4. how distance should be calculated.
5. in making a prediction, whether more weight should be given to the closest neighbors.
Obviously, there are many combinations of the parameters that could be selected. To help users find good parameters values, each Analysis Options dialog box has a checkbox labeled Tune parameters and a button labeled Grid. If selected, the algorithm will be trained using various combinations of parameter values specified by the dialog box displayed when the Grid button is pressed:
By default, the nearest neighbor method will be trained 60 times (1 algorithm with 5 numbers of neighbors with 3 values of power and 4 values of leaf size). Whichever combination gives the best predictive performance during cross-validation will be the combination selected.
The user may also select various tables and graphs to display the results of the nearest neighbor method:
When OK is pressed, a new window will open and the results will be displayed:
Of particular importance is the classification table in the lower left pane. The statistic used to assess how well a classification model performs is the percentage of cases that were correctly predicted. For the 569 cases in the training set, the nearest neighbor method was correct 97.36% of the time. It did slightly worse during cross-validation, with only 96.84% of the cases correctly predicted on average. Note that the rate of false positives (predicting that a benign tumor is malignant) is much lower than the rate of false negatives (predicting that a malignant tumor is benign). That's not a particularly good result if this method is to be used for screening. Interestingly, the grid search found the optimal number of neighbors to use when making a prediction is 9.

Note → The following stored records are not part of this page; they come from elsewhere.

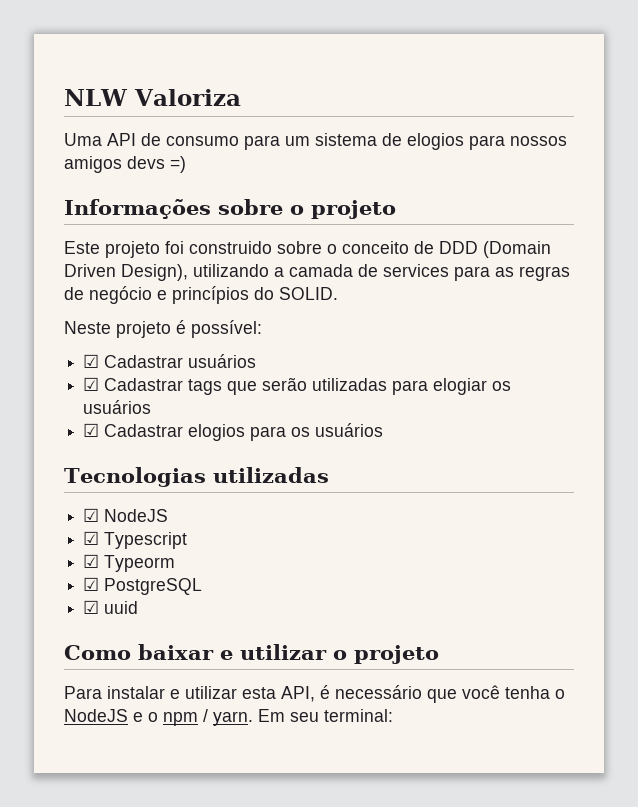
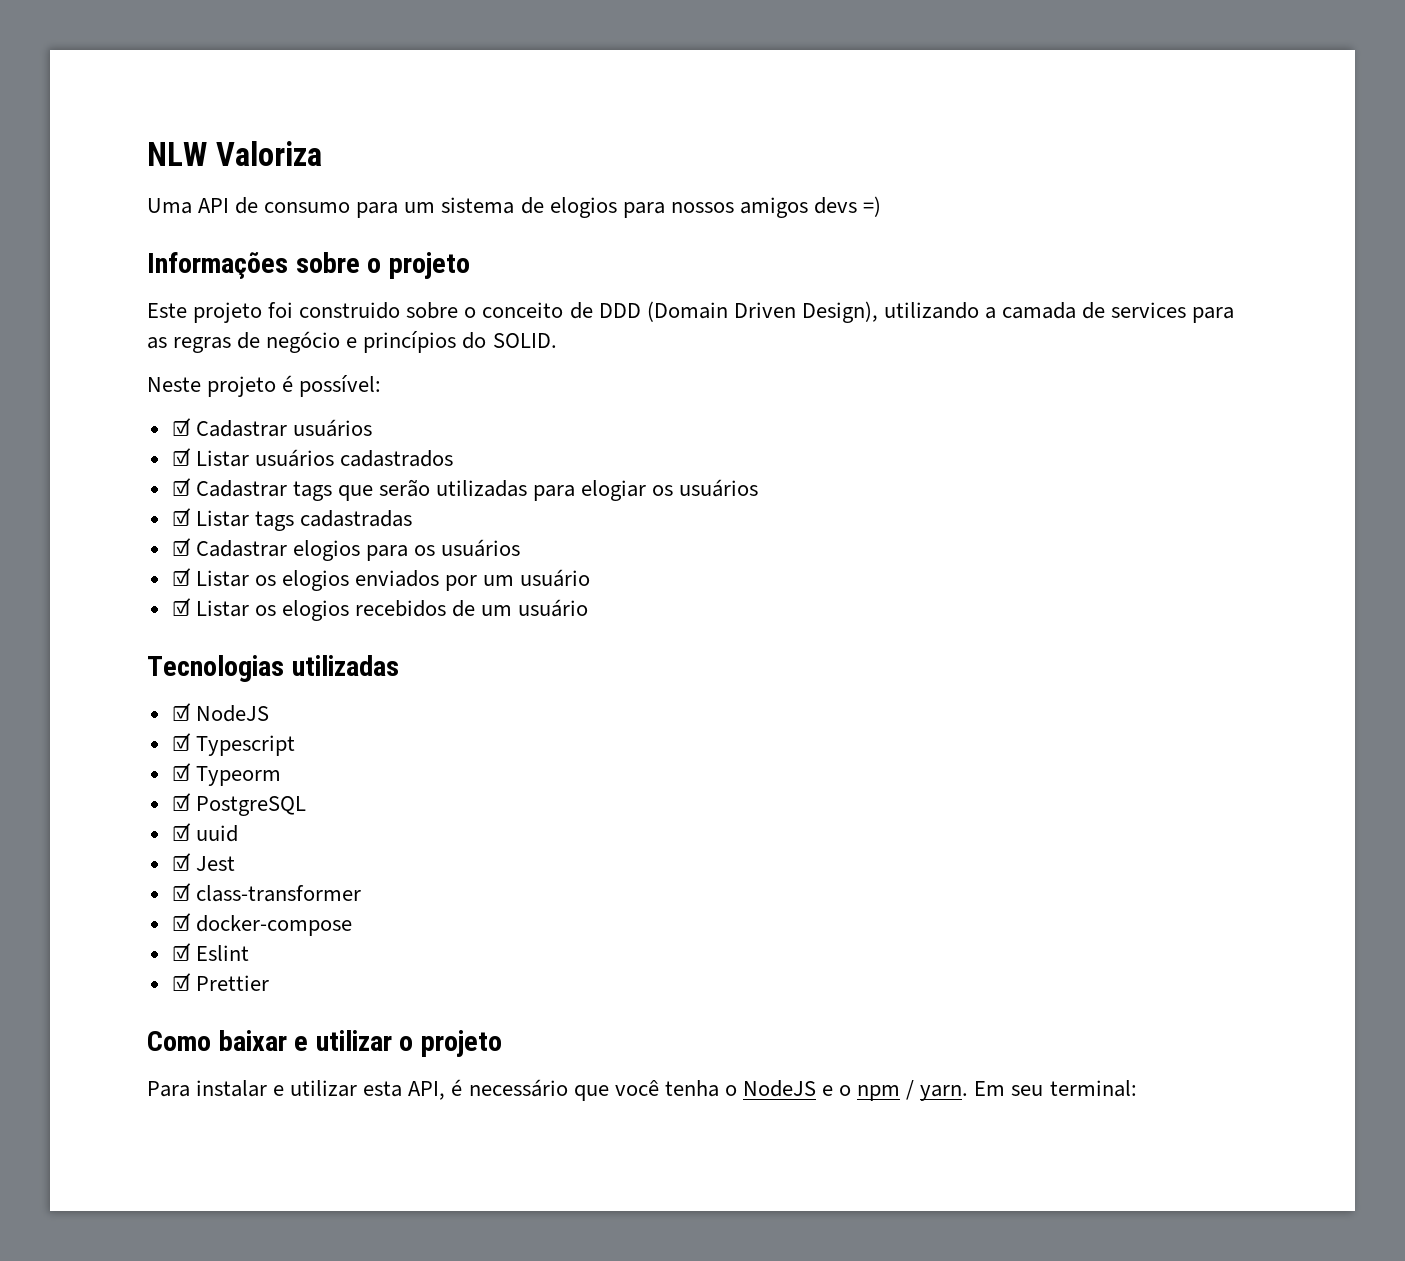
+ ☑ Listar usuários cadastrados
+ ☑ Listar tags cadastradas
+ ☑ Listar os elogios enviados por um usuário
+ ☑ Listar os elogios recebidos de um usuário
+ ☑ Jest
+ ☑ class-transformer
+ ☑ docker-compose
+ ☑ Eslint
+ ☑ Prettier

The feature importance plot in the right pane shows the 30 features plotted in decreasing order of importance. Here importance is measured as the increase in the proportion of correct predictions generated by ordering a feature in its proper order versus ordering it in a random order. The most important feature, texture_worst, generates about 1.4% higher correct predictions when ordered properly.
If the Step 4 button is repeated for each method, the wizard will generate a chart comparing their performance:
The best performing method during cross-validation was actually the Linear Models (a logistic regression in this case since the outcome is categorical). It was correct 98.1% of the time on average during cross-validation.
Step 5: Make predictions
The purpose of selecting and tuning one or more supervised machine learning procedures is usually to make predictions about cases where the outcome is not known. As an example, I added an additional row to the bottom of the data file in which I put the mean value of each feature but left the outcome blank. Rows without an outcome are automatically added to the prediction set.

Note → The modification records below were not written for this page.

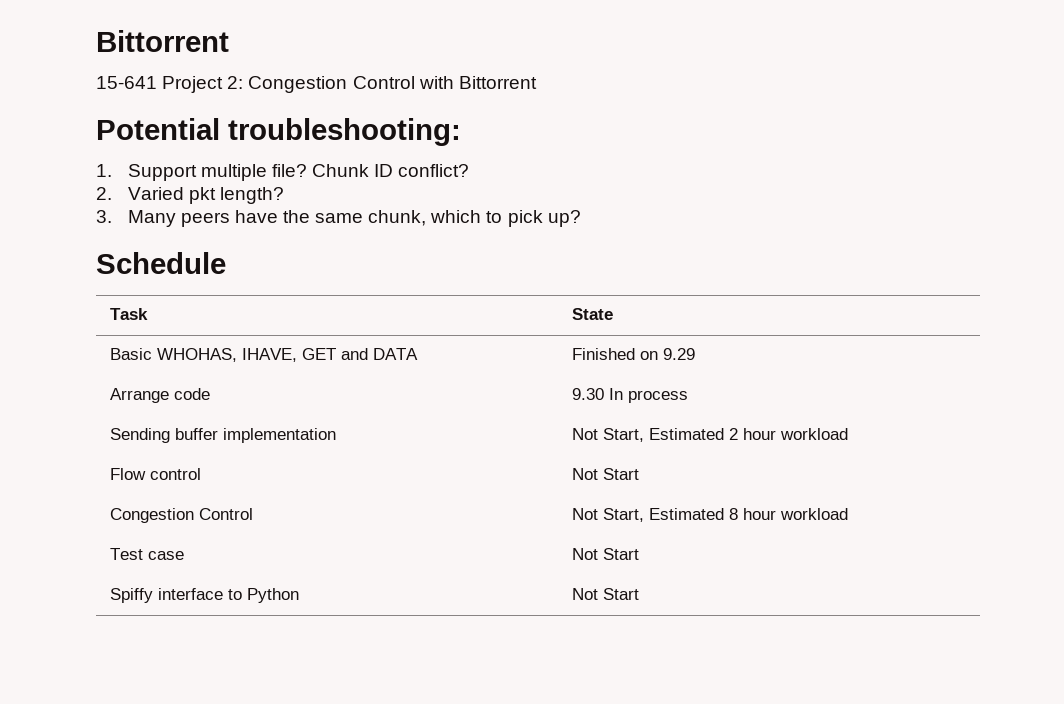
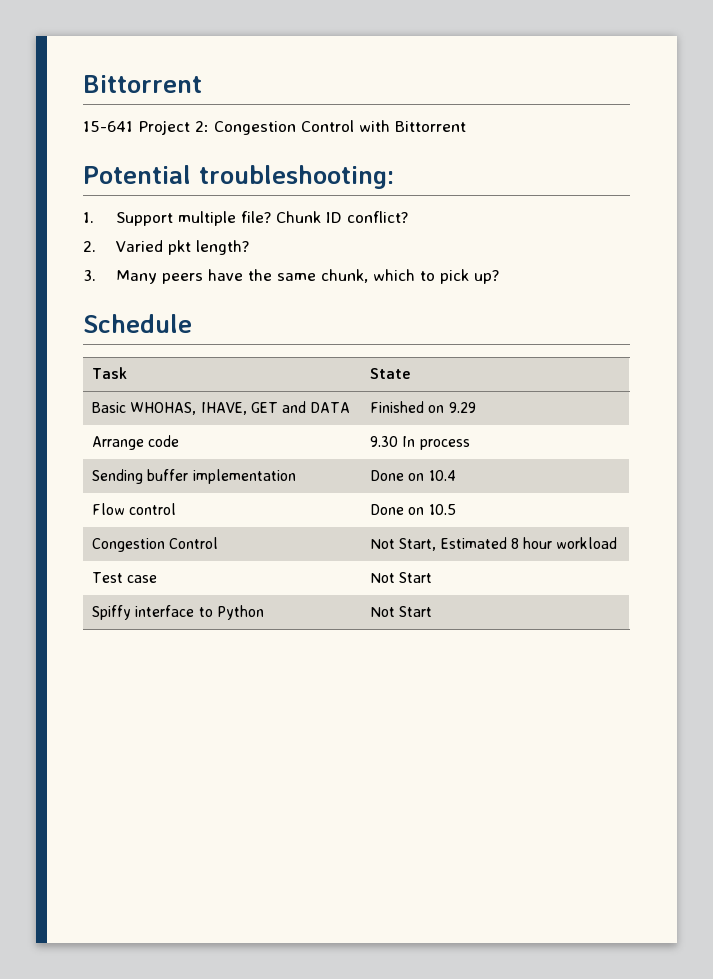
- Sending buffer implementation | Not Start, Estimated 2 hour workload
+ Sending buffer implementation | Done on 10.4
- Flow control | Not Start
+ Flow control | Done on 10.5

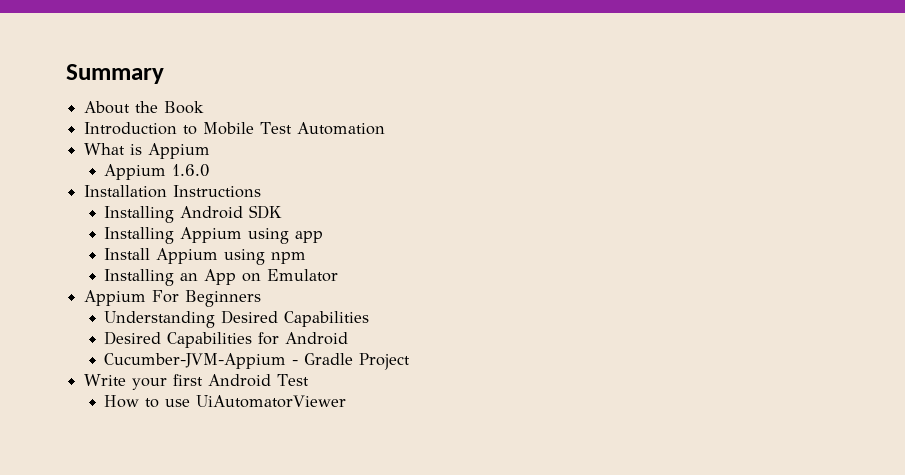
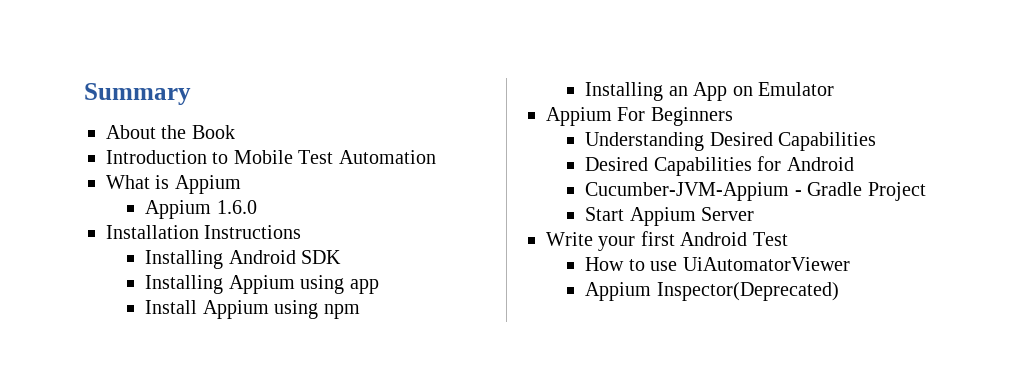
+ Start Appium Server
+ Appium Inspector(Deprecated)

During this step, the wizard first displays a list of all the methods that have been tuned.
The user then selects one or more methods to use to predict unknown cases. It is sometimes helpful to select more than one method, which creates something called an ensemble prediction. If more than 1 method is selected, the wizard will then display a dialog box with options for combining predictions from the different methods:
If desired, methods with better performance can be given more weight in determining the final prediction. Votes can also be combined based on the estimated probability that each method's prediction will be correct.

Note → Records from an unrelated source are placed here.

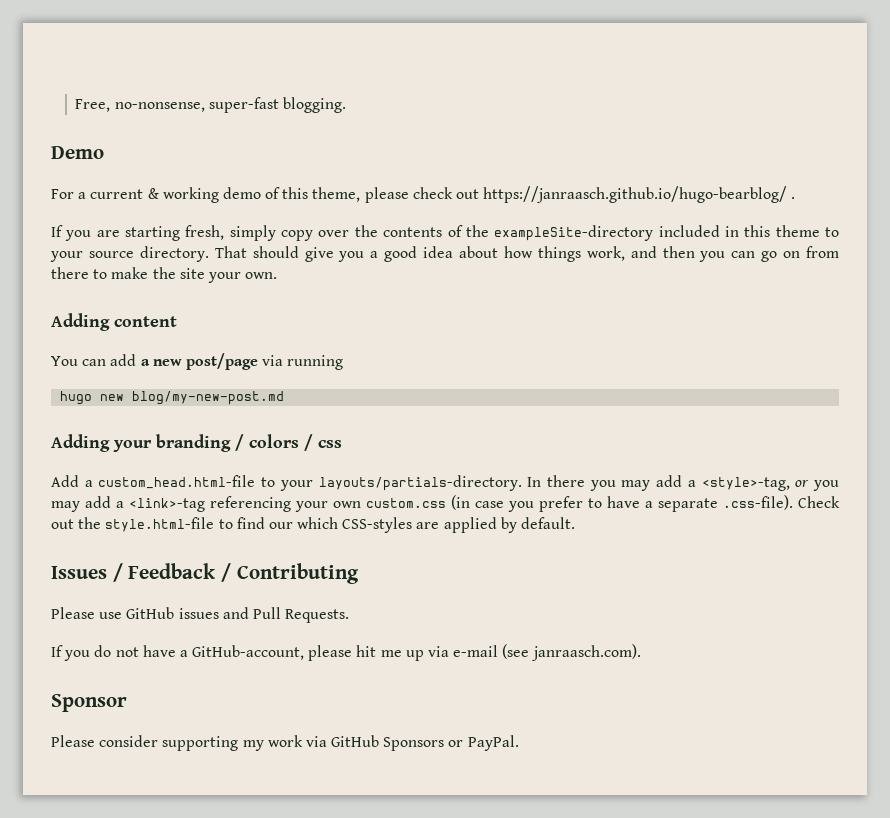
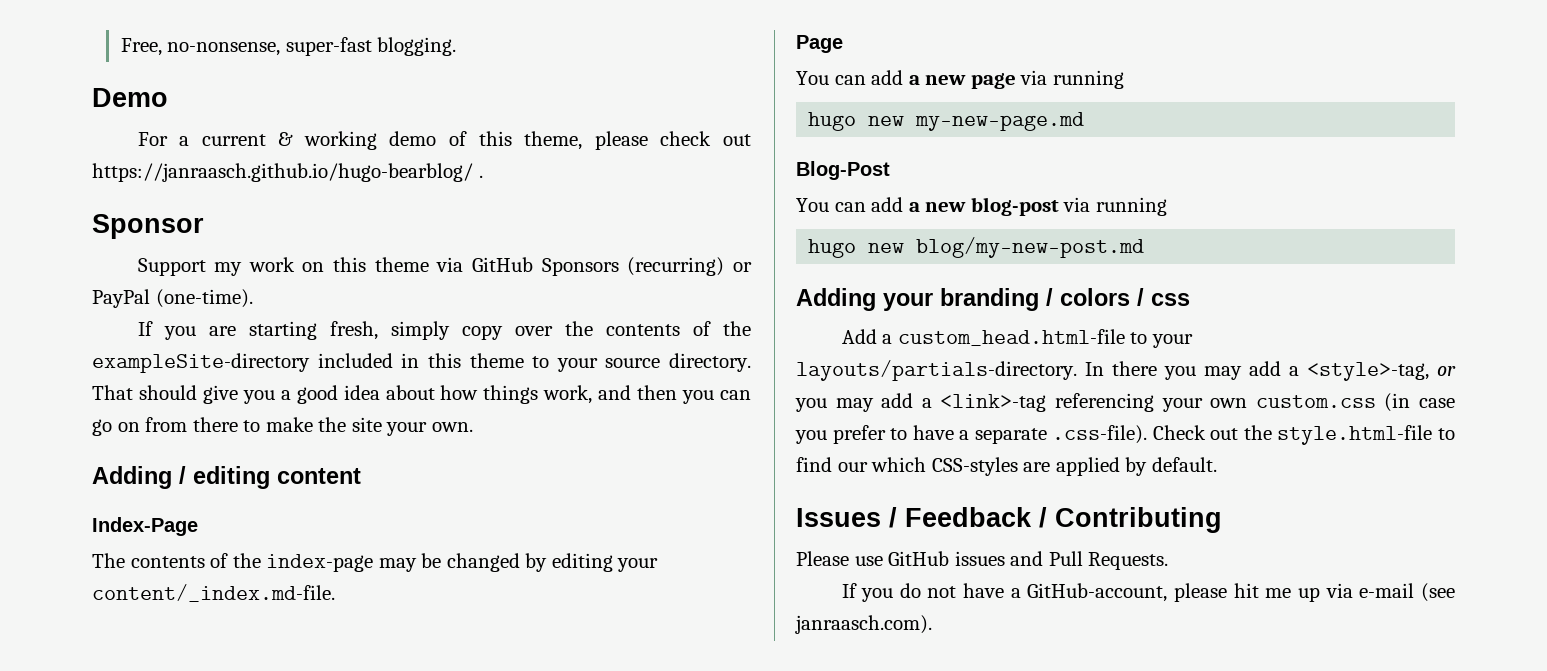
+ Sponsor
+ Support my work on this theme via GitHub Sponsors (recurring) or PayPal (one-time).
- Adding content
+ Adding / editing content
- You can add a new post/page via running
+ Index-Page
+ The contents of the index-page may be changed by editing your content/_index.md-file.
+ Page
+ You can add a new page via running
+ hugo new my-new-page.md
+ Blog-Post
+ You can add a new blog-post via running
- Sponsor
- Please consider supporting my work via GitHub Sponsors or PayPal.

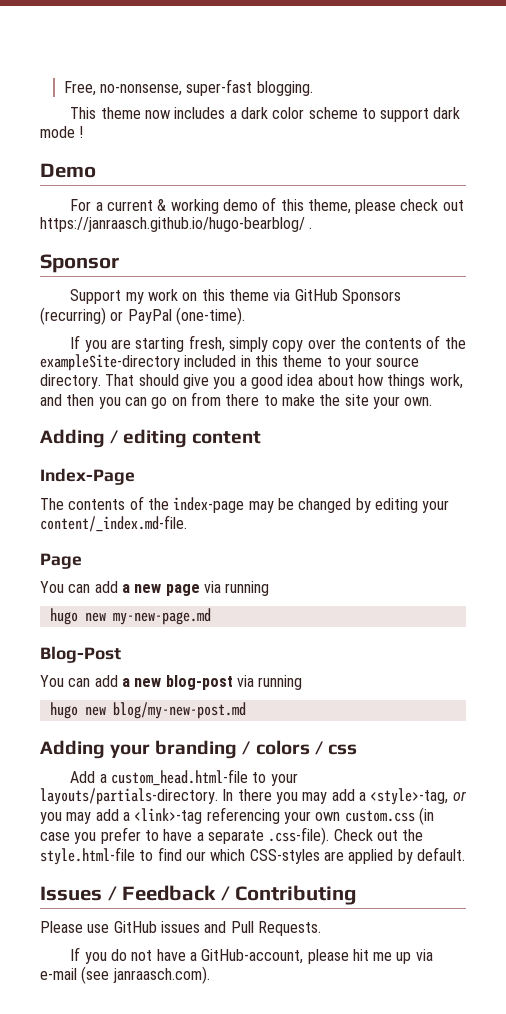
+ This theme now includes a dark color scheme to support dark mode !

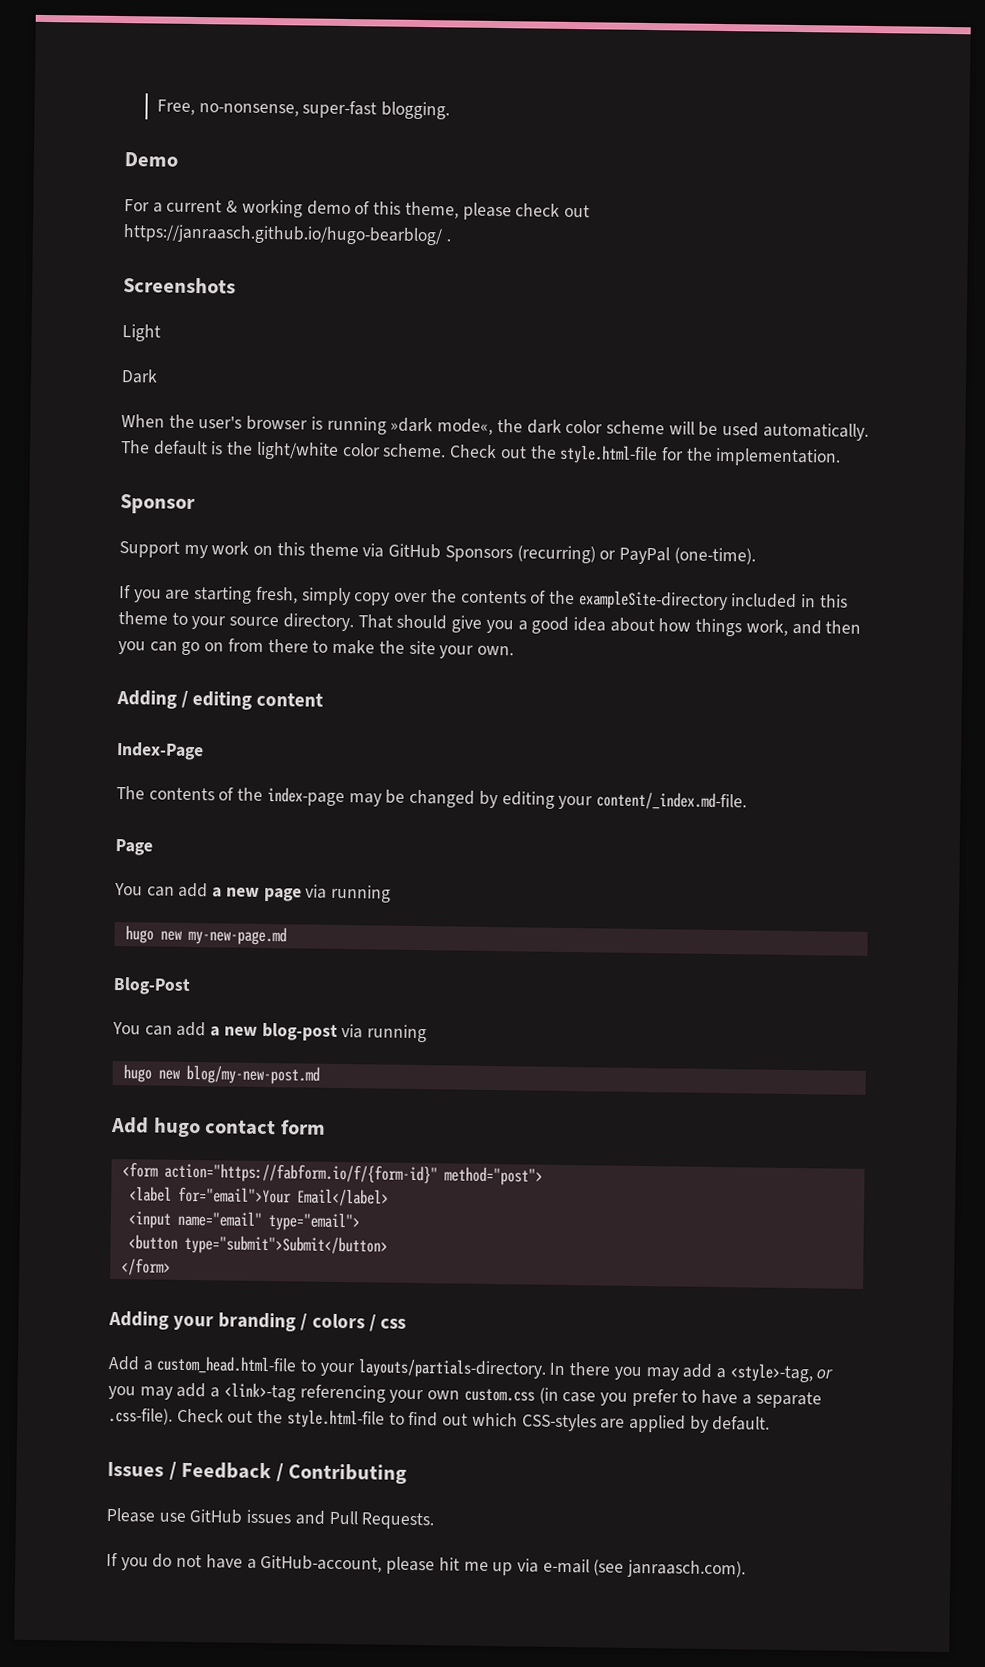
- This theme now includes a dark color scheme to support dark mode !
+ Screenshots
+ Light
+ Dark
+ When the user's browser is running »dark mode«, the dark color scheme will be used automatically. The default is the light/white color scheme. Check out the style.html-file for the implementation.
+ Add hugo contact form
+ <form action="https://fabform.io/f/{form-id}" method="post">
+ <label for="email">Your Email</label>
+ <input name="email" type="email">
+ <button type="submit">Submit</button>
+ </form>
- In there you may add a <style>-tag, or you may add a <link>-tag referencing your own custom.css (in case you prefer to have a separate .css-file). Check out the style.html-file to find our which CSS-styles are applied by default.
+ In there you may add a <style>-tag, or you may add a <link>-tag referencing your own custom.css (in case you prefer to have a separate .css-file). Check out the style.html-file to find out which CSS-styles are applied by default.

When I gave each method 1 vote, the wizard generated the following output:
All 3 methods predicted that the mass would be benign. But when I selected the option to use predicted probabilities for voting, the results were not as encouraging:
Looking at the individual windows, I noted the following predictions:
Support vector machines:
The probabilities that the mass is benign average 0.6519 which was used to create the final vote. Not a result you'd want to bet your life on.